Author: Alexandre Proença
Date: 16/10/2020
Local: Florianópolis - Brazil
The Python version used on this project is 3.8.5 - available at python.org.
Given a list of trucks and their current locations and a list of cargos and their pickup and delivery locations, find the optimal mapping of trucks to cargos to minimize the overall distances the trucks must travel.
Requirements
- Each truck can only carry up to one cargo.
- Each truck can only make up to one trip.
- Some trucks may not be used at all.
The solution should be achieved by running the command below:
$ cargo_truck <cargo_file> <truck_file>
For example:
$ cargo_truck data/cargo.csv data/truck.csv
The solution should generate a results.csv
file in the root of the directory. The first row is the header cargo, truck, distance
.
Where:
- cargo: the cargo that will be moved.
- truck: the truck that will move the cargo.

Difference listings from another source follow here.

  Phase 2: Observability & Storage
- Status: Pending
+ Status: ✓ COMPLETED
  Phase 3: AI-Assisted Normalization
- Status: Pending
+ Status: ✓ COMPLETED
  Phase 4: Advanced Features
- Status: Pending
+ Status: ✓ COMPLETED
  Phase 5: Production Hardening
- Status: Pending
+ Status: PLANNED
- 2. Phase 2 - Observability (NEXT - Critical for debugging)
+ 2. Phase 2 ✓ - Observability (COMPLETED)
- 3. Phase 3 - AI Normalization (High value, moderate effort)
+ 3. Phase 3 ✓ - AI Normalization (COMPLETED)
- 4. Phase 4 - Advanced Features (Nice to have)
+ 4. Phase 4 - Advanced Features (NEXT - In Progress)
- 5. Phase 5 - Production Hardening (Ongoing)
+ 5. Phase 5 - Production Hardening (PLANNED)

- distance: how many miles the truck will travel, from truck's origin to cargo's origin and to final destination. The distance must consider only one trip, not a round trip. The number must be a float round up to two decimal places.
- Rows must be sorted by distance (ASC)
Repository structure is a crucial part of project’s architecture, it must be compatible with each kind of application, in this case a command line application.
.
├── README.md
├── Makefile
├── app
│ ├── __init__.py
│ ├── controllers.py
│ └── main.py
├── assets
│ ├── BE Challenge.pdf
│ ├── cargo.csv
│ └── trucks.csv
├── notebooks
│ └── Developing notes.ipynb
├── requirements
│ ├── requirements-base.in
│ ├── requirements-dev.in
│ ├── requirements-dev.txt
│ ├── requirements-prod.in
│ └── requirements-prod.txt
├── setup.cfg
├── setup.py
├── tests
│ └── tests.py
└── tox.ini
Location | app |
---|---|
Propose | The code of interest. |
Location | assets |
---|---|
Propose | Files used in development. |
Location | notebooks |
---|---|
Propose | Notes about algorithm development. |
Location | requirements |
---|---|
Propose | Development dependencies. |
Location | tests |
---|---|
Propose | Package integration and unit tests. |
Location | ./Makefile |
---|---|
Propose | Generic management tasks. |
Location | ./setup.py |
---|---|
Propose | Package and distribution management. |
The application versioning follow Semantic Versioning 2.0.0
MAJOR version when you make incompatible API changes,
MINOR version when you add functionality in a backwards compatible manner, and
PATCH version when you make backwards compatible bug fixes.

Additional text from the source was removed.